» What is expected:
If a line of the records contains the word "font", list it.

» Information given:

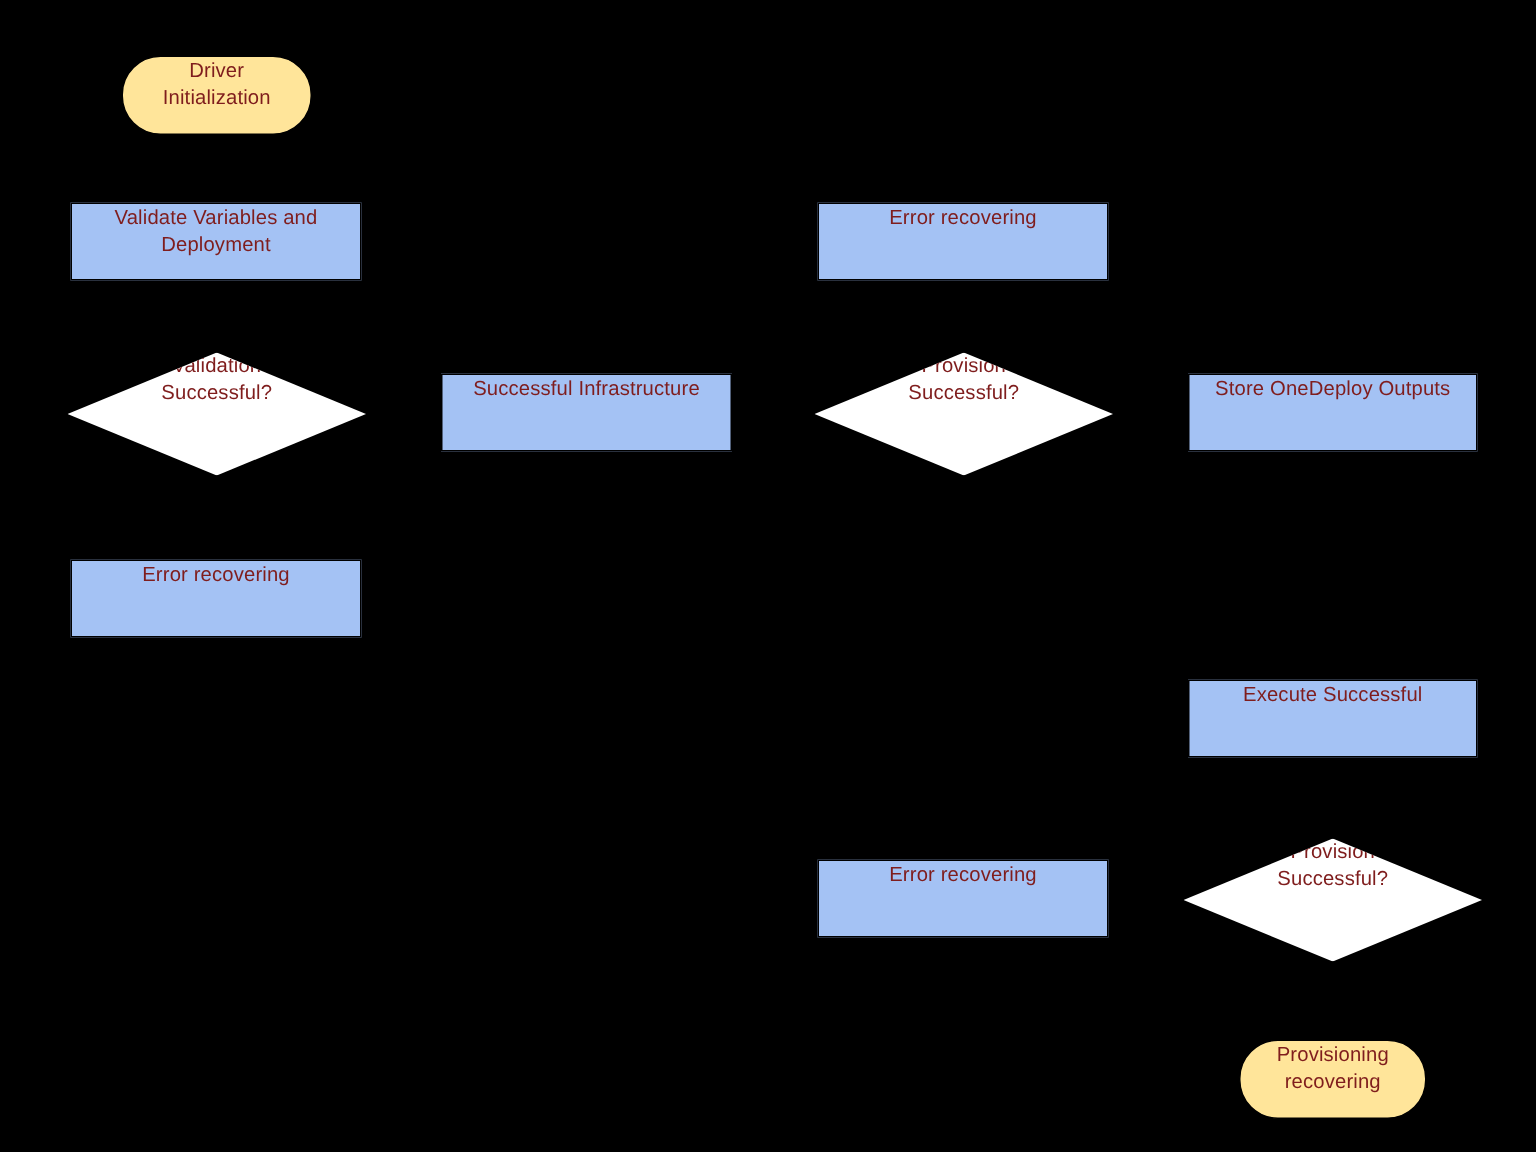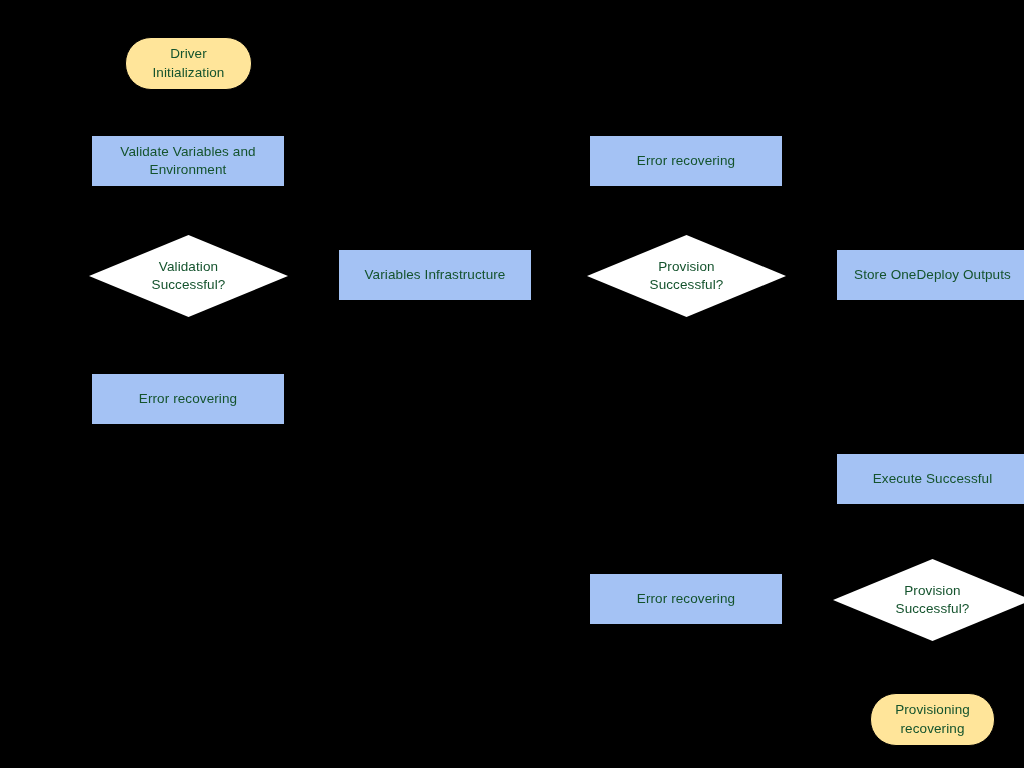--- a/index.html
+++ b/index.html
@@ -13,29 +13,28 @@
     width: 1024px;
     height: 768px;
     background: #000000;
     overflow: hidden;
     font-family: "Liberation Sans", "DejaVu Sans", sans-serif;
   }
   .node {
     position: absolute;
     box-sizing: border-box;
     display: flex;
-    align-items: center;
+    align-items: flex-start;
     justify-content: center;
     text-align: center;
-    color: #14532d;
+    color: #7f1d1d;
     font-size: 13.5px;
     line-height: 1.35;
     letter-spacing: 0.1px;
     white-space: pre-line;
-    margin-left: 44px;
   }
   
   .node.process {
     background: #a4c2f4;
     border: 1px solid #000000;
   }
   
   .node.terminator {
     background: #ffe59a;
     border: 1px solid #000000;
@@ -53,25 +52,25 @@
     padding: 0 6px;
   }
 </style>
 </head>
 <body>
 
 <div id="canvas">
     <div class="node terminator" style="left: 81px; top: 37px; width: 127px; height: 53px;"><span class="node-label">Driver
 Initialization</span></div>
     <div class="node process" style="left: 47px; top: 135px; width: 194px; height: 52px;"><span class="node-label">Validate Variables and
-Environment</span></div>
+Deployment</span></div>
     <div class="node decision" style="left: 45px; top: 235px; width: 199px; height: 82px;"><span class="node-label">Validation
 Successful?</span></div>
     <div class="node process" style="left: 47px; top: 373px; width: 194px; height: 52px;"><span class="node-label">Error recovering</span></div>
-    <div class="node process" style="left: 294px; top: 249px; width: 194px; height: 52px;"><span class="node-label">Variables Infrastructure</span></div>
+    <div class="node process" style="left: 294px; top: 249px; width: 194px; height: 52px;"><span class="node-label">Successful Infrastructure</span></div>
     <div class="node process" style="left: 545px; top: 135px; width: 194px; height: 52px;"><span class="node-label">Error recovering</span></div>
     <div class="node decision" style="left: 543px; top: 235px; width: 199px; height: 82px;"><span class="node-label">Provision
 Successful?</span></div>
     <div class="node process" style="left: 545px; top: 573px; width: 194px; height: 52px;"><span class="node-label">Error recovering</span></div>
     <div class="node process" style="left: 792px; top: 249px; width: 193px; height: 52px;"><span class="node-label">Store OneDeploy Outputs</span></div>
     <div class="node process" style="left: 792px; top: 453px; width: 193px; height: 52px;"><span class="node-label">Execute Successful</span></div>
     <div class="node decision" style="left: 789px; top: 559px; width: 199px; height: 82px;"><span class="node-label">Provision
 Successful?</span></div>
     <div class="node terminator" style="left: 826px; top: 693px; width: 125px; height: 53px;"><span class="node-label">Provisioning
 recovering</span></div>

» Exercise solution:
     font-family: "Liberation Sans", "DejaVu Sans", sans-serif;
     font-size: 13.5px;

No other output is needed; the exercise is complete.